### Task directions
Output the run of lines that opens with the first line of the material below and closes with the line containing "String, HTML, jQuery, function Determines", both included, and drop the pictures.

### Excerpted records
━━━━━━━━━━━━━━━━
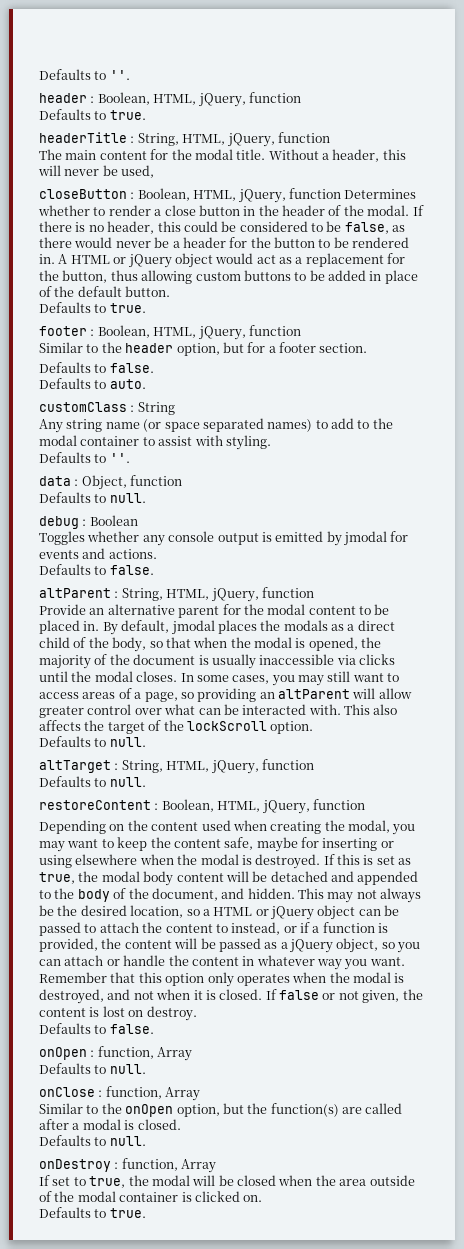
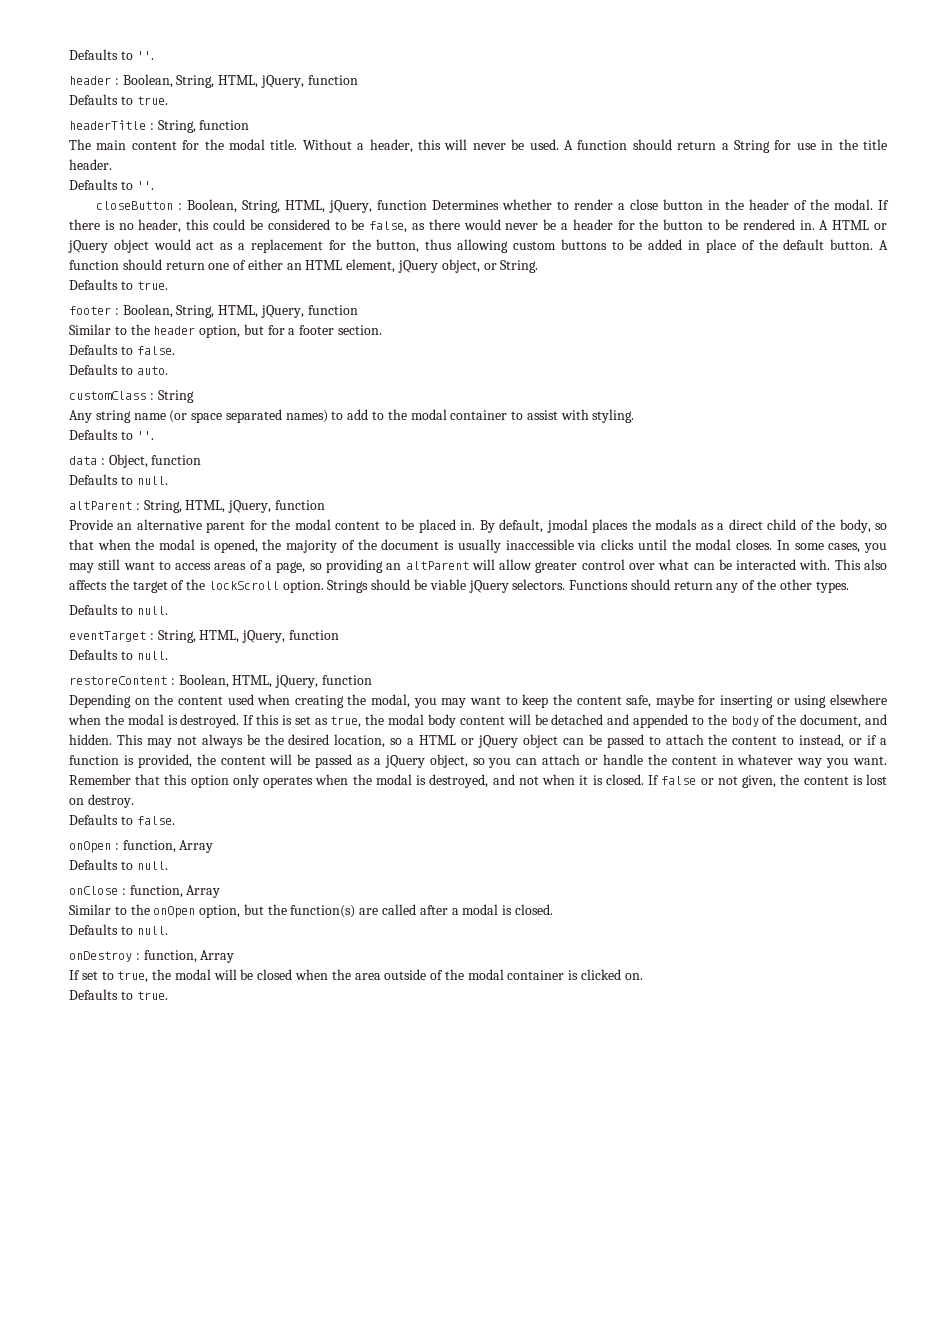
- header : Boolean, HTML, jQuery, function
+ header : Boolean, String, HTML, jQuery, function
- headerTitle : String, HTML, jQuery, function
+ headerTitle : String, function
- Without a header, this will never be used,
+ Without a header, this will never be used. A function should return a String for use in the title header.
+ Defaults to ''.
- closeButton : Boolean, HTML, jQuery, function Determines whether to render a close button in the header of the modal.
+ closeButton : Boolean, String, HTML, jQuery, function Determines whether to render a close button in the header of the modal.
+ A function should return one of either an HTML element, jQuery object, or String.
- footer : Boolean, HTML, jQuery, function
+ footer : Boolean, String, HTML, jQuery, function
- debug : Boolean
- Toggles whether any console output is emitted by jmodal for events and actions.
- Defaults to false.
- This also affects the target of the lockScroll option.
+ This also affects the target of the lockScroll option. Strings should be viable jQuery selectors. Functions should return any of the other types.
  Defaults to null.
- altTarget : String, HTML, jQuery, function
+ eventTarget : String, HTML, jQuery, function

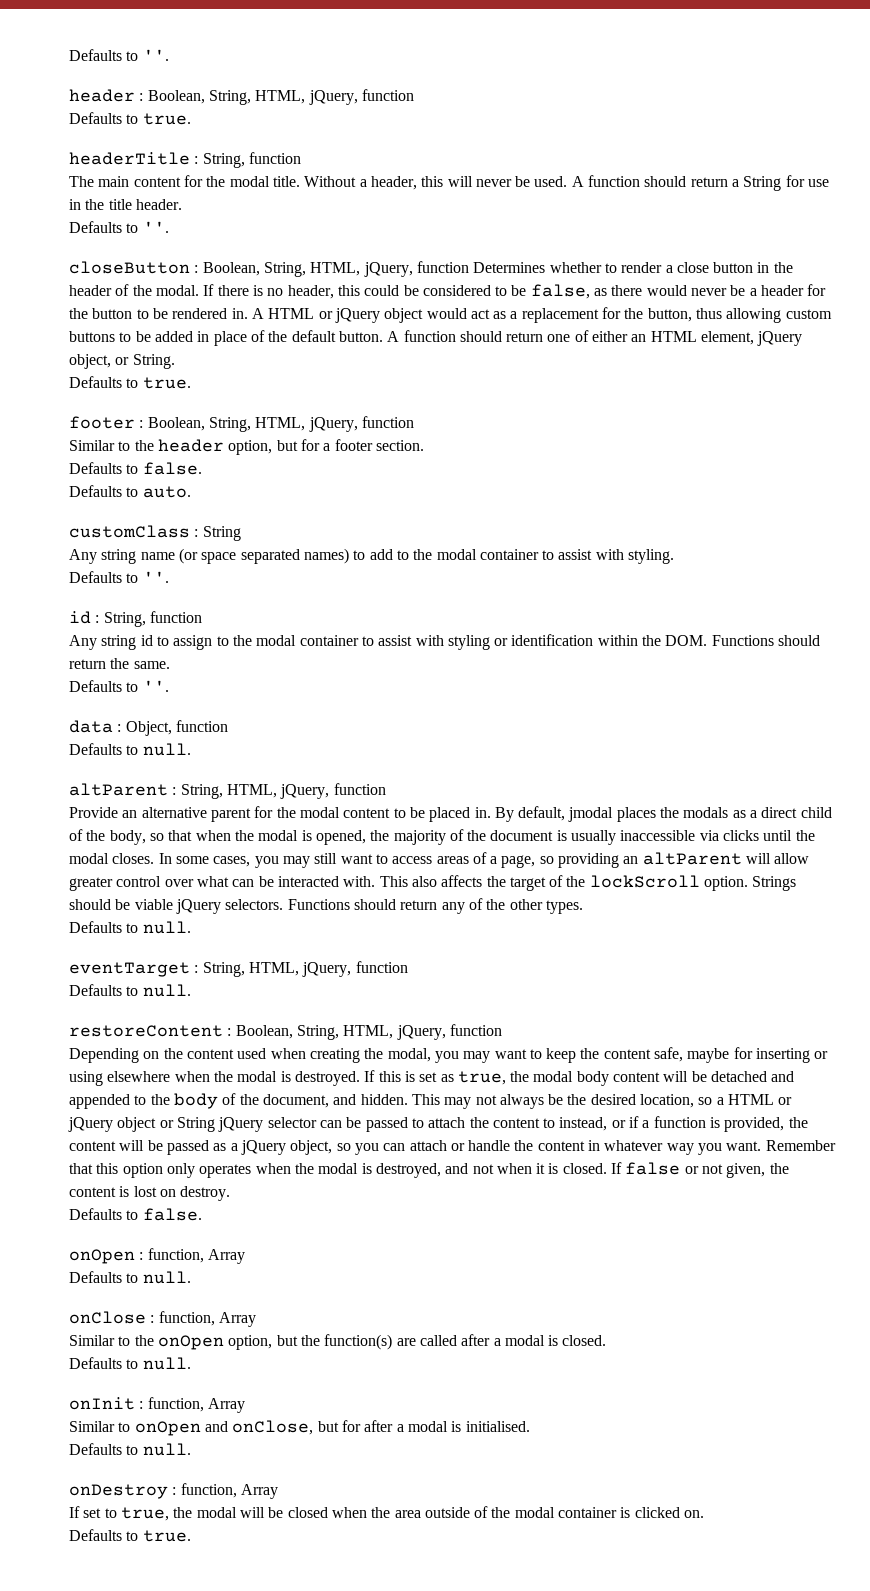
+ id : String, function
+ Any string id to assign to the modal container to assist with styling or identification within the DOM. Functions should return the same.
+ Defaults to ''.
- restoreContent : Boolean, HTML, jQuery, function
+ restoreContent : Boolean, String, HTML, jQuery, function
- This may not always be the desired location, so a HTML or jQuery object can be passed to attach the content to instead, or if a function is provided, the content will be passed as a jQuery object, so you can attach or handle the content in whatever way you want.
+ This may not always be the desired location, so a HTML or jQuery object or String jQuery selector can be passed to attach the content to instead, or if a function is provided, the content will be passed as a jQuery object, so you can attach or handle the content in whatever way you want.
+ onInit : function, Array
+ Similar to onOpen and onClose, but for after a modal is initialised.
+ Defaults to null.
━━━━━━━━━━━━━━━━
### Exercise solution
- header : Boolean, HTML, jQuery, function
+ header : Boolean, String, HTML, jQuery, function
- headerTitle : String, HTML, jQuery, function
+ headerTitle : String, function
- Without a header, this will never be used,
+ Without a header, this will never be used. A function should return a String for use in the title header.
+ Defaults to ''.
- closeButton : Boolean, HTML, jQuery, function Determines whether to render a close button in the header of the modal.
+ closeButton : Boolean, String, HTML, jQuery, function Determines whether to render a close button in the header of the modal.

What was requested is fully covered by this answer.